Geovision GV-ASWeb Cross-Site Request Forgery Vulnerability Allowing Unauthorized Administrator Account Creation

A Cross-Site Request Forgery (CSRF) vulnerability exists in the Geovision GV-ASWeb application, specifically in versions 6.1.1.0 and earlier. This vulnerability allows attackers to create Administrator accounts arbitrarily by sending a crafted GET request. The issue can be exploited in conjunction with CVE-2024-56903 to execute a successful CSRF attack.

Impact

Exploitation of this vulnerability allows for the unauthorized creation of Administrator accounts. An attacker can then access and manipulate various resources and settings within the application, including monitoring cameras, managing access controls, and disrupting services.
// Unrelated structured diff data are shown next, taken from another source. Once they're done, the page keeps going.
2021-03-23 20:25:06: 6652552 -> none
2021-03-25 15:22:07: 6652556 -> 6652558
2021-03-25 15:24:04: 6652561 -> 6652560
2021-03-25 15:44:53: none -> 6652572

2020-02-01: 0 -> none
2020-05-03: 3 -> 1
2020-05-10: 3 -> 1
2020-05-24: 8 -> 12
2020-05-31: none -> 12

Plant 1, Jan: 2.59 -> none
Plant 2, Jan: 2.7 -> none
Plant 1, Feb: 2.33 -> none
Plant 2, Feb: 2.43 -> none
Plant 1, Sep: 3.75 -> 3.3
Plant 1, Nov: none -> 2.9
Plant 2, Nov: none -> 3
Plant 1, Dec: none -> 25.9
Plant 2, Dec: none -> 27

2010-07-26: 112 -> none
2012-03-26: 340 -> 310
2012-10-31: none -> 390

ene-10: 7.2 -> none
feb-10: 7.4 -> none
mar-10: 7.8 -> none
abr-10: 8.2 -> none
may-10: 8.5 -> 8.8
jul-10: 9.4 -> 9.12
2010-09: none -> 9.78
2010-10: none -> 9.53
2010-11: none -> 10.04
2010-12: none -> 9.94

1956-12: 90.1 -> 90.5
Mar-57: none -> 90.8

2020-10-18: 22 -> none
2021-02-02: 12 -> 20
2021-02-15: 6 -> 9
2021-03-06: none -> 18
Additionally, this vulnerability could be used to retrieve cleartext passwords that might be applicable to other digital assets within the organization.

Reproduction

To reproduce this vulnerability, an attacker must have access to the Geovision GV-ASWeb application version 6.1.1.0 or earlier. The attacker needs to craft a GET request that includes the necessary parameters to create a new Administrator account, such as the account ID, password, email, and access level. This request must be sent while an Administrator is logged into the application, taking advantage of the CSRF vulnerability to bypass authentication.

Remediation

Users are advised to update to Geovision GV-ASWeb version 6.1.2.0 or later.